Declaring global components with bindings

Use BindGlobal<TConcrete>() inside DeclareBindings():

using Plugins.Saneject.Runtime.Scopes;

public class BootstrapScope : Scope
{
    protected override void DeclareBindings()
    {
        BindGlobal<AudioManager>()
            .FromScopeSelf();
    }
}

BindGlobal<T>():

  • Only accepts Component types.
  • Supports normal From... locator methods and Where... filters.
  • Does not support qualifiers (ToID, ToTarget, ToMember).
  • Does not support runtime proxy binding methods.

See Binding and Scope for more information.

Global lifecycle

When you declare BindGlobal<T>(), Saneject handles it in two phases.

Editor phase:

  1. During injection, Saneject resolves the binding like any other component locator.
  2. If multiple candidates are found, the first candidate is selected.
  3. The selected component is serialized into the declaring Scope's global components list.

Runtime phase:

  1. Scope.Awake() runs at execution order -10000.
  2. The scope registers serialized global components into GlobalScope.
  3. The same Awake() then swaps runtime proxies to real instances.
  4. Scope.OnDestroy() unregisters the components that this scope owns.

That order matters: global registration runs before proxy swapping, so runtime proxies configured to resolve from GlobalScope can do that during startup.

For full proxy behavior, see Runtime proxy.

Using global scope with runtime proxy

A common pattern is:

  • In one scope, declare a global component with BindGlobal<TConcrete>().
  • In another scope or context, bind an interface through FromRuntimeProxy().FromGlobalScope().
using Plugins.Saneject.Runtime.Scopes;

public class BootstrapScope : Scope
{
    protected override void DeclareBindings()
    {
        BindGlobal<GameManager>()
            .FromScopeSelf();
    }
}
using Plugins.Saneject.Runtime.Scopes;

public class HudScope : Scope
{
    protected override void DeclareBindings()
    {
        BindComponent<IGameManager, GameManager>()
            .FromRuntimeProxy()
            .FromGlobalScope();
    }
}

This is usually the intended use of GlobalScope: fast runtime lookup for proxy resolution, not a replacement for normal editor-time injection.

For full proxy behavior, see Runtime proxy.

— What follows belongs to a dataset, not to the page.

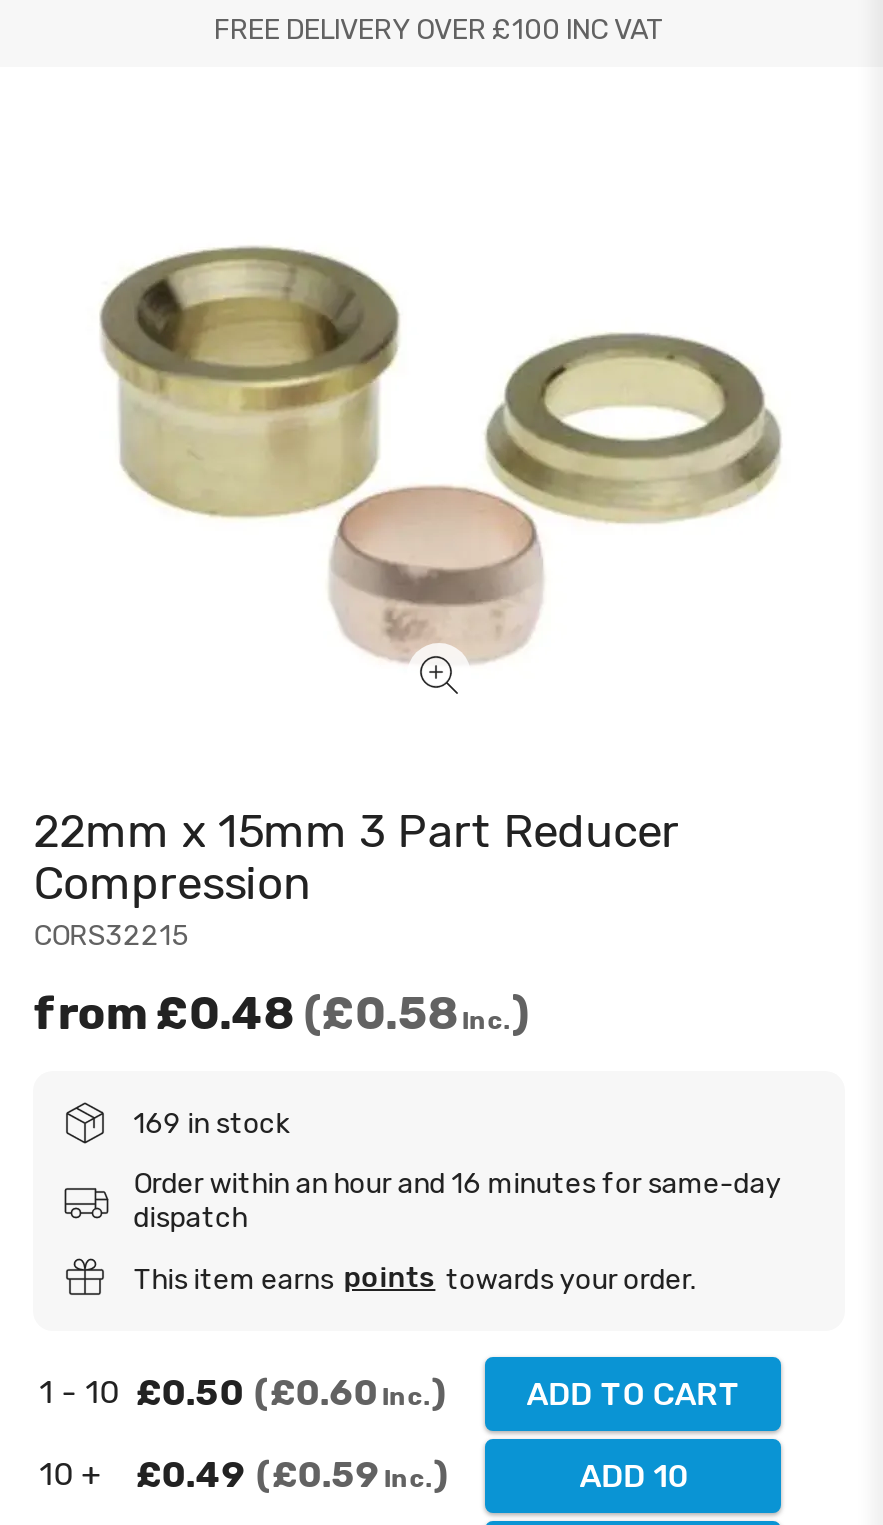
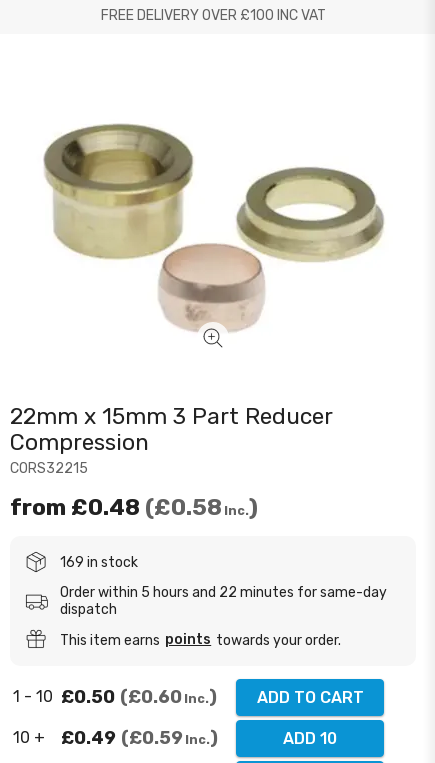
[133,1167,781,1201] Order within an hour and 16 minutes for same-day -> [60,584,387,601] Order within 5 hours and 22 minutes for same-day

Using global scope directly as a service locator

If you want to avoid runtime proxies, direct usage is available when you need fast runtime lookup outside the injection pipeline:

using Plugins.Saneject.Runtime.Scopes;
using UnityEngine;

public class AudioBootstrap : MonoBehaviour
{
    private void Start()
    {
        if (GlobalScope.TryGetComponent<AudioManager>(out AudioManager audio))
            audio.InitializeMixer();
    }
}

API overview:

  • GlobalScope.GetComponent<T>()
  • GlobalScope.TryGetComponent<T>(out T component)
  • GlobalScope.IsRegistered<T>()
  • GlobalScope.RegisterComponent(Component instance, Object caller)
  • GlobalScope.UnregisterComponent(Component instance, Object caller)
  • GlobalScope.Clear()

Full API here

Use manual RegisterComponent and UnregisterComponent carefully. Most projects should let Scope manage lifecycle through BindGlobal<T>().

Rules and constraints

  • GlobalScope stores Component instances only.
  • Only one registration per concrete component type is allowed at a time.
  • Lookup is exact-type by key. If AudioManager is registered, GetComponent<MonoBehaviour>() does not return it.
  • Generic lookup methods require T : Component, so interface lookups are not supported.
  • Global bindings are validated for unique type ownership. Duplicate BindGlobal<SameType>() bindings are invalid.
  • Global binding candidate selection still obeys context isolation rules during editor resolution.
  • Global bindings are not used to resolve [Inject] fields or methods directly. They feed runtime registration, not normal binding resolution.
  • Modifying GlobalScope (Register, Unregister, Clear) is runtime-only. Calls outside Play Mode are rejected.
  • Unregister requires ownership: only the same caller object that registered a type can unregister that type.